## What you need to do
What is needed is an exact copy of the entries below, with every picture left out.

## Records from a data collection
[Start of Attachment]

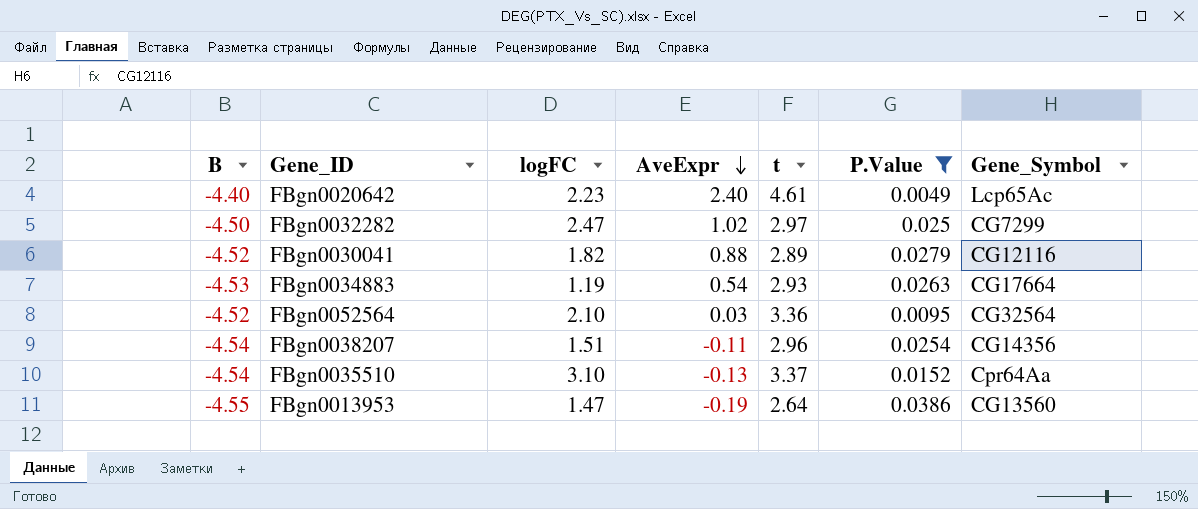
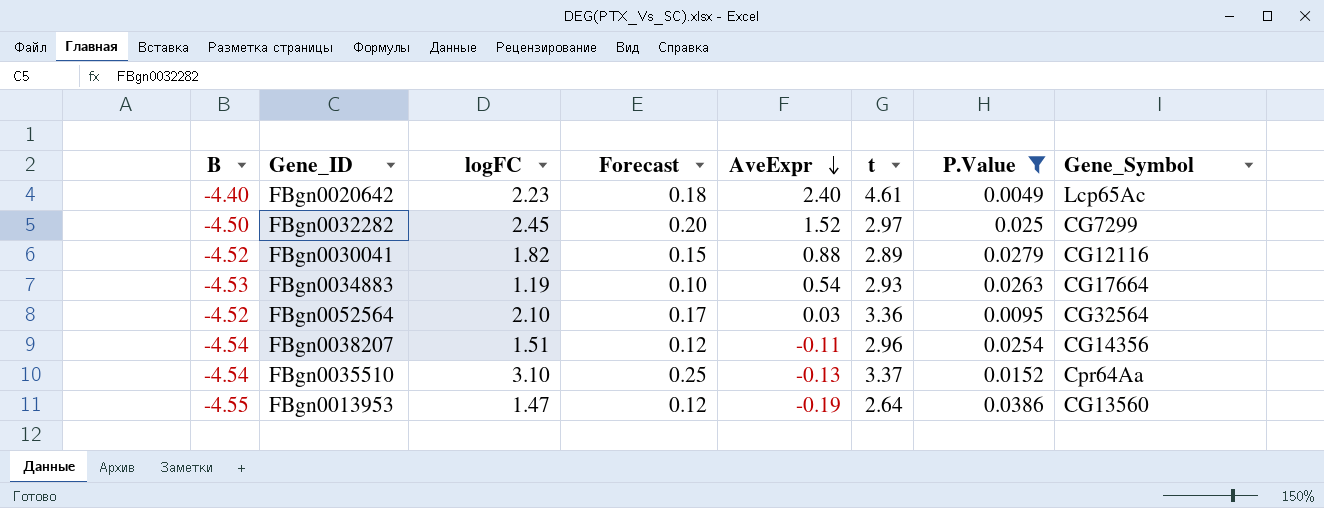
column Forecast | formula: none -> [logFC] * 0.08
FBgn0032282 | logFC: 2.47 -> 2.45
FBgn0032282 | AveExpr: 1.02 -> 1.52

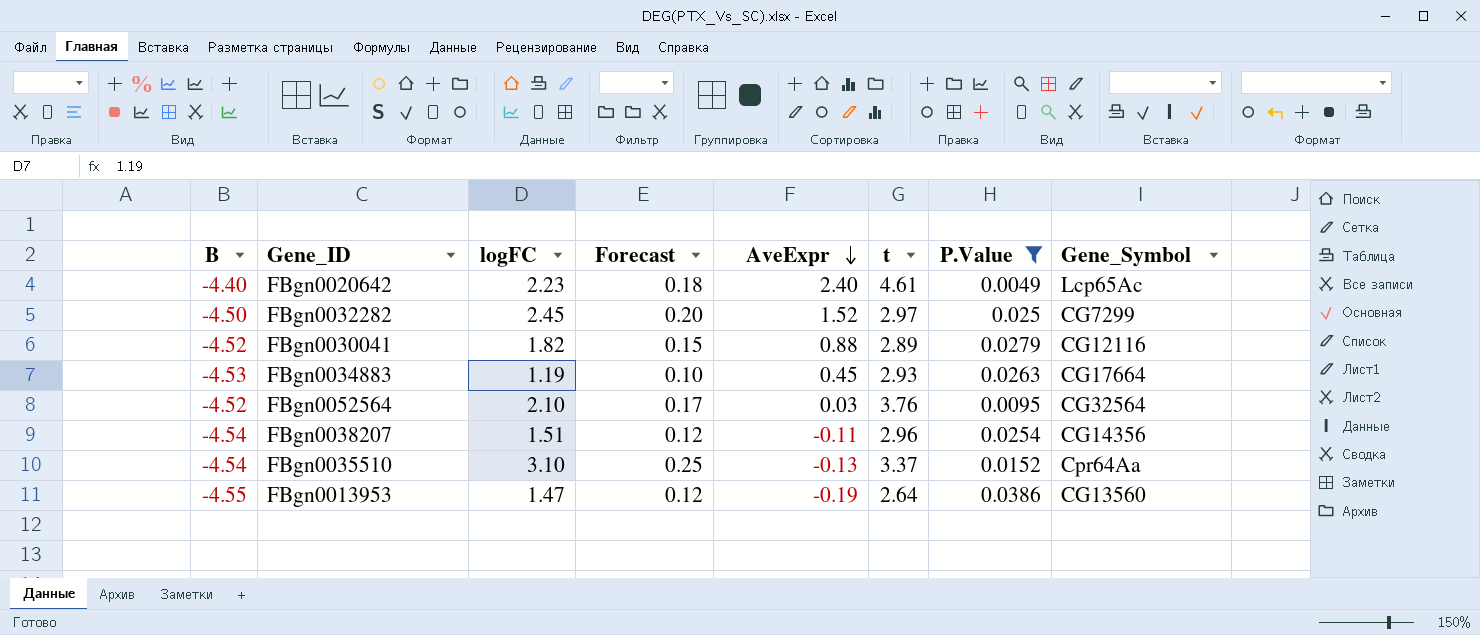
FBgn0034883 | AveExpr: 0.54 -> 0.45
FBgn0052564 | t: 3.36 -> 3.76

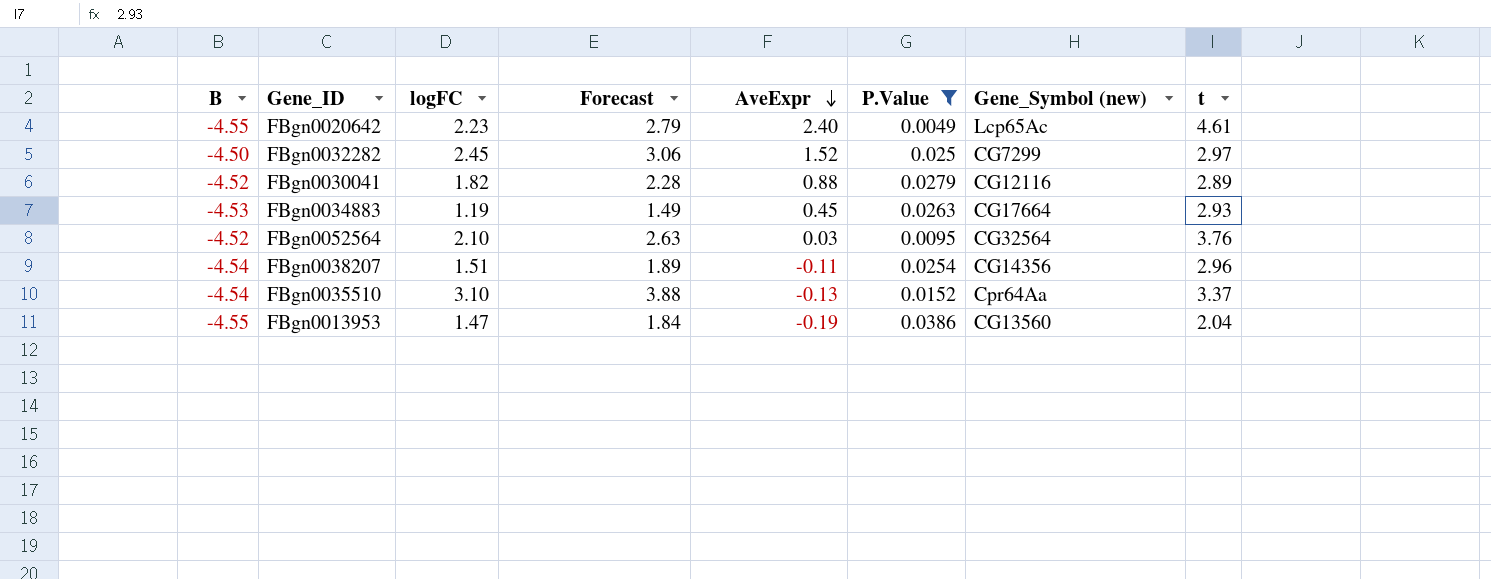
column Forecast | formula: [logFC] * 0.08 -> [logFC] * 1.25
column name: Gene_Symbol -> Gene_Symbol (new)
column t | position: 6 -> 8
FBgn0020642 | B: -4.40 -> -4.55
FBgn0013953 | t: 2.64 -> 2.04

[End of Attachment]

## Exercise output
column Forecast | formula: none -> [logFC] * 0.08
FBgn0032282 | logFC: 2.47 -> 2.45
FBgn0032282 | AveExpr: 1.02 -> 1.52

FBgn0034883 | AveExpr: 0.54 -> 0.45
FBgn0052564 | t: 3.36 -> 3.76

column Forecast | formula: [logFC] * 0.08 -> [logFC] * 1.25
column name: Gene_Symbol -> Gene_Symbol (new)
column t | position: 6 -> 8
FBgn0020642 | B: -4.40 -> -4.55
FBgn0013953 | t: 2.64 -> 2.04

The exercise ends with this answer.